[[ SUPPLIED DATA open ]]

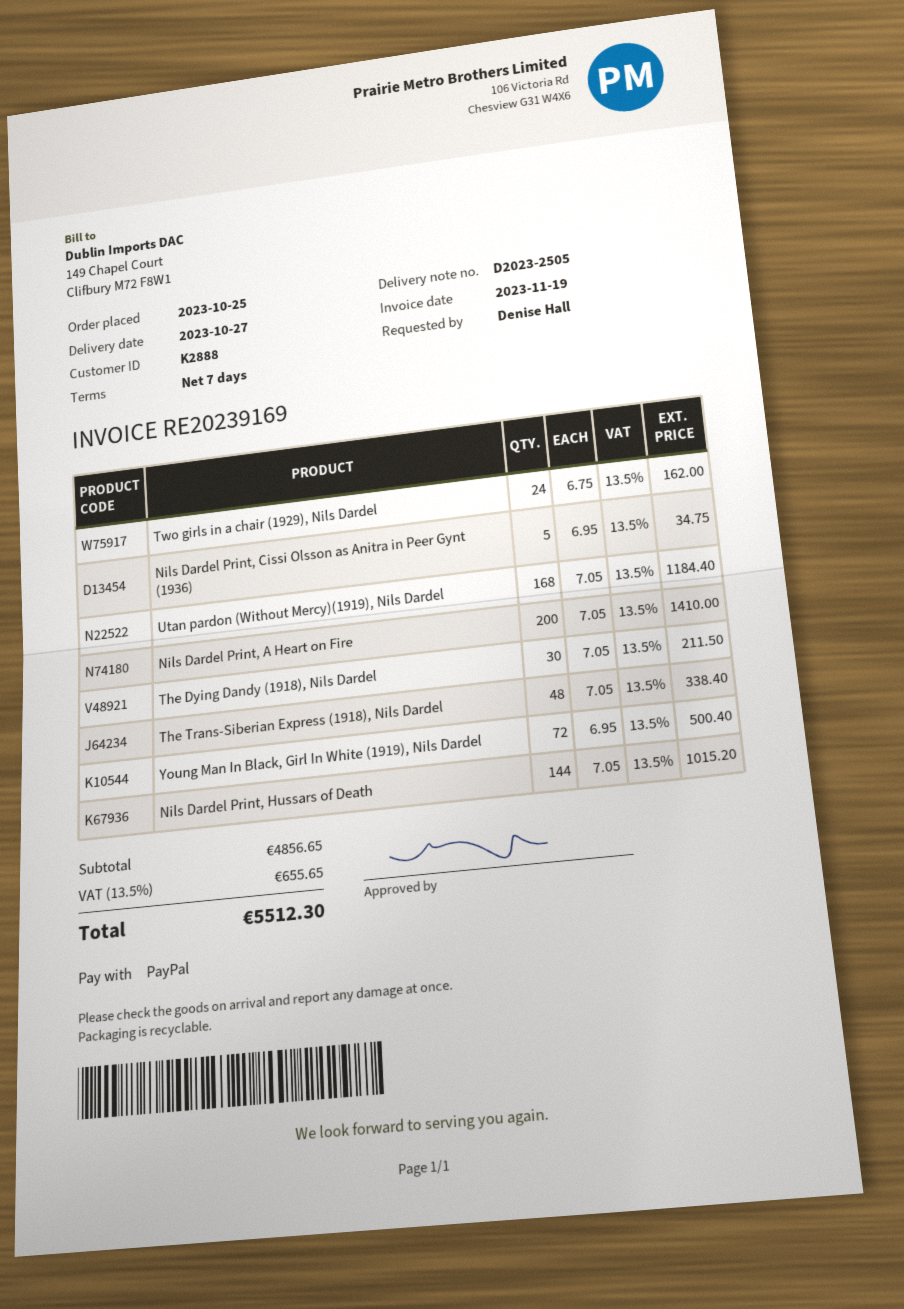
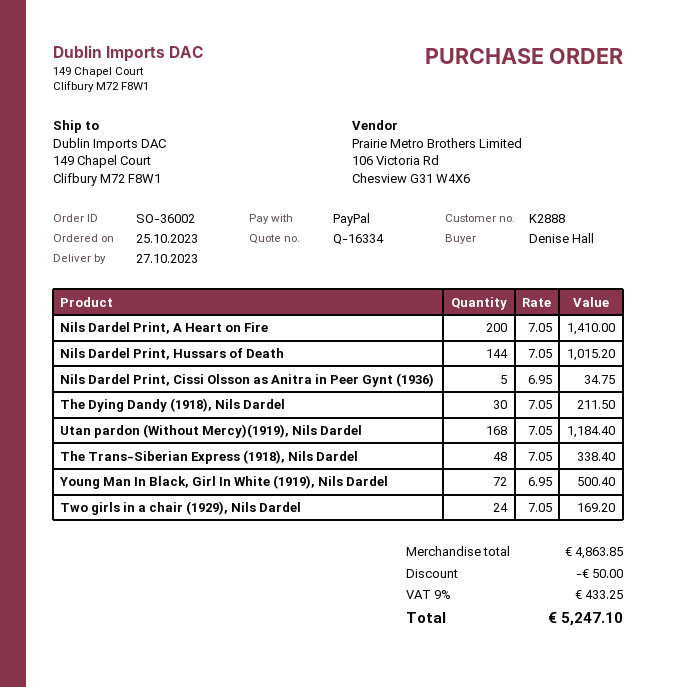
Two girls in a chair (1929), Nils Dardel: 24 x 6.75 = 162.00 -> 24 x 7.05 = 169.20
subtotal: 4856.65 -> 4863.85
discount: none -> 50.00
tax: 13.5% = 655.65 -> 9% = 433.25
total: 5512.30 -> 5247.10

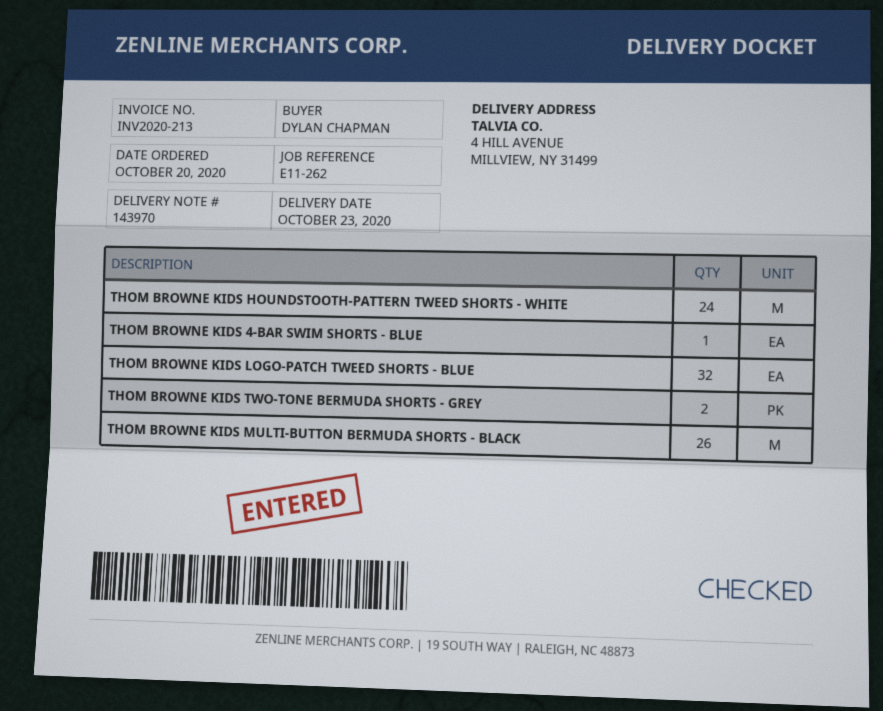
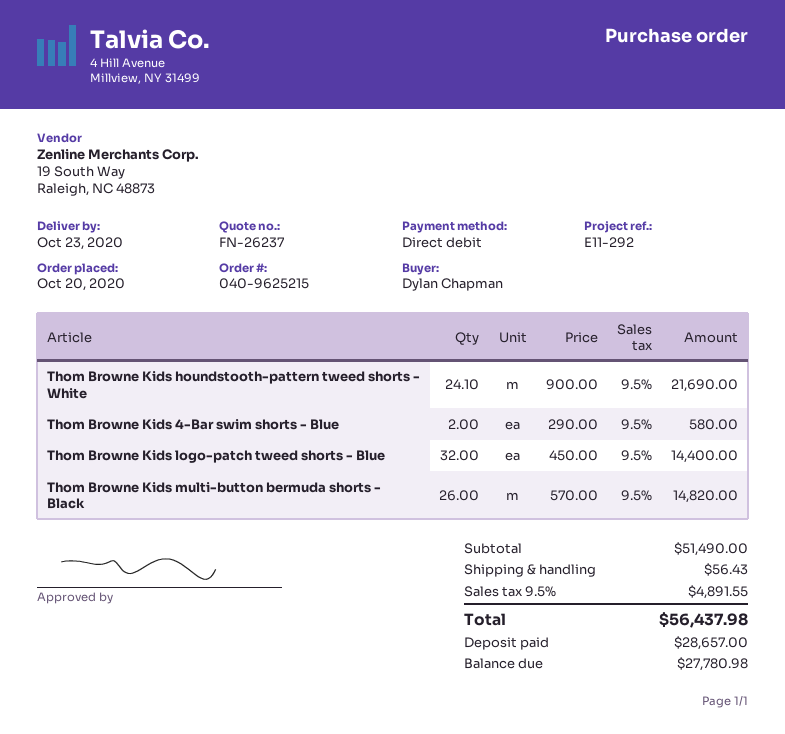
reference: E11-262 -> E11-292
THOM BROWNE KIDS HOUNDSTOOTH-PATTERN TWEED SHORTS - WHITE: 24 -> 24.1
THOM BROWNE KIDS 4-BAR SWIM SHORTS - BLUE: 1 -> 2
THOM BROWNE KIDS TWO-TONE BERMUDA SHORTS - GREY: 2 -> none

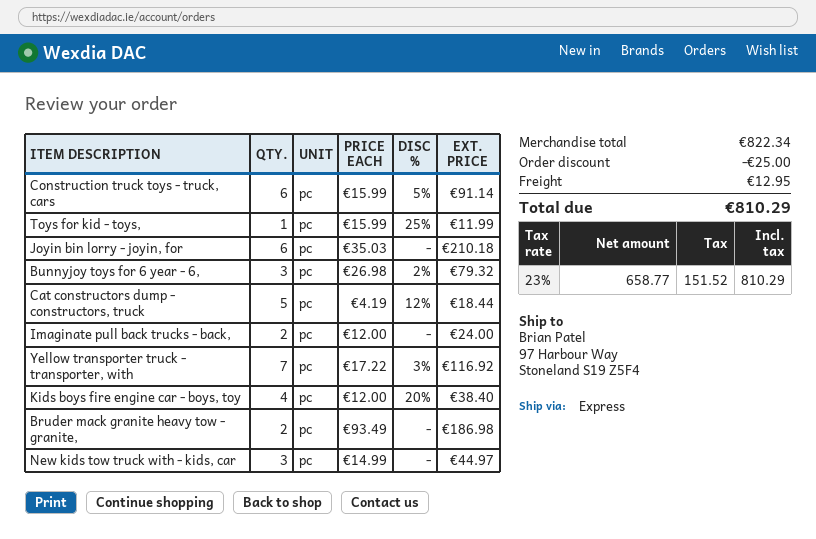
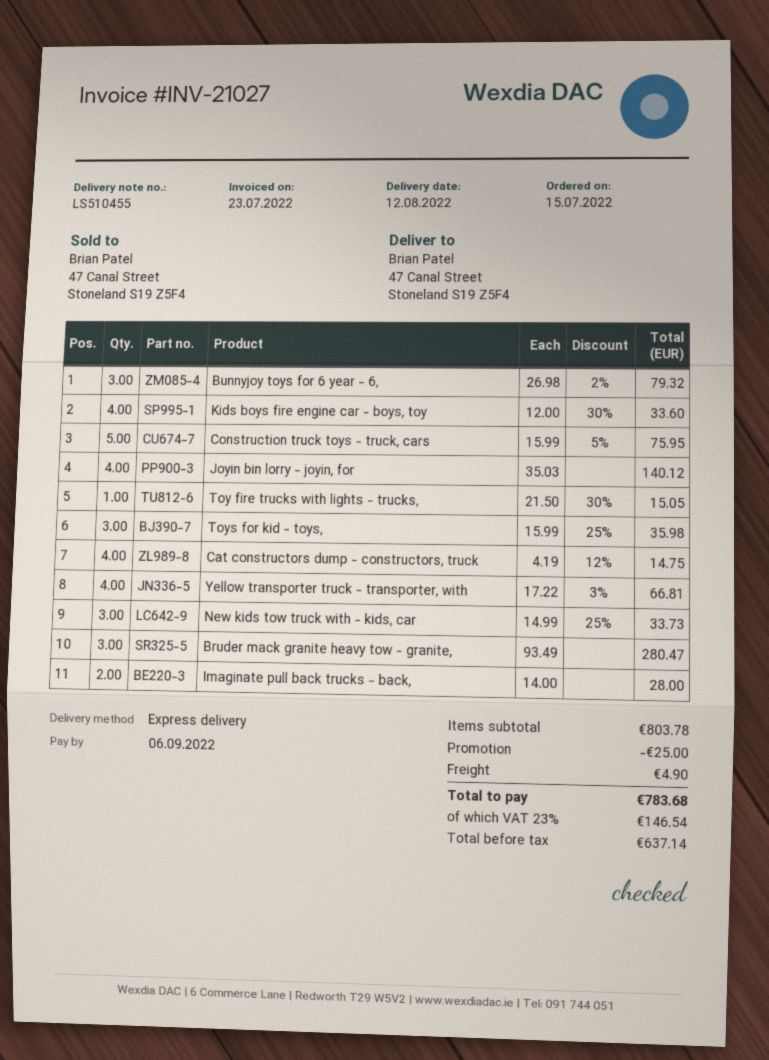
ship to: 97 Harbour Way, Stoneland S19 Z5F4 -> 47 Canal Street, Stoneland S19 Z5F4
Construction truck toys - truck, cars: 6 x 15.99 - 5% = 91.14 -> 5 x 15.99 - 5% = 75.95
Toys for kid - toys,: 1 x 15.99 - 25% = 11.99 -> 3 x 15.99 - 25% = 35.98
Joyin bin lorry - joyin, for: 6 x 35.03 = 210.18 -> 4 x 35.03 = 140.12
Cat constructors dump - constructors, truck: 5 x 4.19 - 12% = 18.44 -> 4 x 4.19 - 12% = 14.75
Imaginate pull back trucks - back,: 2 x 12.00 = 24.00 -> 2 x 14.00 = 28.00
Yellow transporter truck - transporter, with: 7 x 17.22 - 3% = 116.92 -> 4 x 17.22 - 3% = 66.81
Kids boys fire engine car - boys, toy: 4 x 12.00 - 20% = 38.40 -> 4 x 12.00 - 30% = 33.60
Bruder mack granite heavy tow - granite,: 2 x 93.49 = 186.98 -> 3 x 93.49 = 280.47
New kids tow truck with - kids, car: 3 x 14.99 = 44.97 -> 3 x 14.99 - 25% = 33.73
Toy fire trucks with lights - trucks,: none -> 1 x 21.50 - 30% = 15.05
subtotal: 822.34 -> 803.78
shipping: 12.95 -> 4.90
net: 658.77 -> 637.14
tax: 23% = 151.52 -> 23% = 146.54
total: 810.29 -> 783.68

[[ SUPPLIED DATA closed ]]

Wherever the word "trucks" appears in the records above, copy that line.

Imaginate pull back trucks - back,: 2 x 12.00 = 24.00 -> 2 x 14.00 = 28.00
Toy fire trucks with lights - trucks,: none -> 1 x 21.50 - 30% = 15.05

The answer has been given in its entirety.